--- START ---

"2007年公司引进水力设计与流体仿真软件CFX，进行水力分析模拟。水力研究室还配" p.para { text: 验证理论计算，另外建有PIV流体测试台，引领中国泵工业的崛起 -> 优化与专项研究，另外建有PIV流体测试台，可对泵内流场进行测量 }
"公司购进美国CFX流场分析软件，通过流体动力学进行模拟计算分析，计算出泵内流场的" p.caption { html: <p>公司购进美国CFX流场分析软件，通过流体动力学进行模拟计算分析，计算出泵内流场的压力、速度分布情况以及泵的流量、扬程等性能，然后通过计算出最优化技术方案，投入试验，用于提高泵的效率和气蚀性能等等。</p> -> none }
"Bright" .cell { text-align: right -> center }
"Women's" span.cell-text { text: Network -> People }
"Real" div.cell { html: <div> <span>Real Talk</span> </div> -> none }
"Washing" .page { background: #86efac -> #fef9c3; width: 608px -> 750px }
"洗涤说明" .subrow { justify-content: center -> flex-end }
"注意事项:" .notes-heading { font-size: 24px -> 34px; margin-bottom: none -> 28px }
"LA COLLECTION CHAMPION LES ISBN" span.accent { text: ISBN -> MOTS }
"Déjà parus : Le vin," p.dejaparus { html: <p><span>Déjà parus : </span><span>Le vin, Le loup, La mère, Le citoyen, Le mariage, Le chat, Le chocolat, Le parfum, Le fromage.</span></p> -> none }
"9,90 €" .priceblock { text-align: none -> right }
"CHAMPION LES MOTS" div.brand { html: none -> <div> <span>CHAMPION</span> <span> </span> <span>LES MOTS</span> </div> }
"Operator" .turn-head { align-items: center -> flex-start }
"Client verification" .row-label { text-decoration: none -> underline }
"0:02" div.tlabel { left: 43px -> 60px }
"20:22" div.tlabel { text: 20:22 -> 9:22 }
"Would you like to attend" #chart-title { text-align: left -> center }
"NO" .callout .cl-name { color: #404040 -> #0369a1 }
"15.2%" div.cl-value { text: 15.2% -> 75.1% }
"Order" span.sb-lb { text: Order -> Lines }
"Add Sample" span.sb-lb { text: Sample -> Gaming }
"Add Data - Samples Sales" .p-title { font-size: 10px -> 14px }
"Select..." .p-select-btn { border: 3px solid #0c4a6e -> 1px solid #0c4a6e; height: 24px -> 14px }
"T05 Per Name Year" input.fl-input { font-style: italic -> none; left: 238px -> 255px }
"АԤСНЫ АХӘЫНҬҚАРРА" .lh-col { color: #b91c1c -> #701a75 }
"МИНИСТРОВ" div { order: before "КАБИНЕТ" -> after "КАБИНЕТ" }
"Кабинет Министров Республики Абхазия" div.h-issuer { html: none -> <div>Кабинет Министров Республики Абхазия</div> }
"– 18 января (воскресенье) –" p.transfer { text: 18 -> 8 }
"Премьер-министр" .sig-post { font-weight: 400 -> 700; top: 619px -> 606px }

--- END ---

▶ _WHAT THE EXERCISE ASKS_: Hand back the whole listing, exactly as it is.

▶ _ANSWER_:
"2007年公司引进水力设计与流体仿真软件CFX，进行水力分析模拟。水力研究室还配" p.para { text: 验证理论计算，另外建有PIV流体测试台，引领中国泵工业的崛起 -> 优化与专项研究，另外建有PIV流体测试台，可对泵内流场进行测量 }
"公司购进美国CFX流场分析软件，通过流体动力学进行模拟计算分析，计算出泵内流场的" p.caption { html: <p>公司购进美国CFX流场分析软件，通过流体动力学进行模拟计算分析，计算出泵内流场的压力、速度分布情况以及泵的流量、扬程等性能，然后通过计算出最优化技术方案，投入试验，用于提高泵的效率和气蚀性能等等。</p> -> none }
"Bright" .cell { text-align: right -> center }
"Women's" span.cell-text { text: Network -> People }
"Real" div.cell { html: <div> <span>Real Talk</span> </div> -> none }
"Washing" .page { background: #86efac -> #fef9c3; width: 608px -> 750px }
"洗涤说明" .subrow { justify-content: center -> flex-end }
"注意事项:" .notes-heading { font-size: 24px -> 34px; margin-bottom: none -> 28px }
"LA COLLECTION CHAMPION LES ISBN" span.accent { text: ISBN -> MOTS }
"Déjà parus : Le vin," p.dejaparus { html: <p><span>Déjà parus : </span><span>Le vin, Le loup, La mère, Le citoyen, Le mariage, Le chat, Le chocolat, Le parfum, Le fromage.</span></p> -> none }
"9,90 €" .priceblock { text-align: none -> right }
"CHAMPION LES MOTS" div.brand { html: none -> <div> <span>CHAMPION</span> <span> </span> <span>LES MOTS</span> </div> }
"Operator" .turn-head { align-items: center -> flex-start }
"Client verification" .row-label { text-decoration: none -> underline }
"0:02" div.tlabel { left: 43px -> 60px }
"20:22" div.tlabel { text: 20:22 -> 9:22 }
"Would you like to attend" #chart-title { text-align: left -> center }
"NO" .callout .cl-name { color: #404040 -> #0369a1 }
"15.2%" div.cl-value { text: 15.2% -> 75.1% }
"Order" span.sb-lb { text: Order -> Lines }
"Add Sample" span.sb-lb { text: Sample -> Gaming }
"Add Data - Samples Sales" .p-title { font-size: 10px -> 14px }
"Select..." .p-select-btn { border: 3px solid #0c4a6e -> 1px solid #0c4a6e; height: 24px -> 14px }
"T05 Per Name Year" input.fl-input { font-style: italic -> none; left: 238px -> 255px }
"АԤСНЫ АХӘЫНҬҚАРРА" .lh-col { color: #b91c1c -> #701a75 }
"МИНИСТРОВ" div { order: before "КАБИНЕТ" -> after "КАБИНЕТ" }
"Кабинет Министров Республики Абхазия" div.h-issuer { html: none -> <div>Кабинет Министров Республики Абхазия</div> }
"– 18 января (воскресенье) –" p.transfer { text: 18 -> 8 }
"Премьер-министр" .sig-post { font-weight: 400 -> 700; top: 619px -> 606px }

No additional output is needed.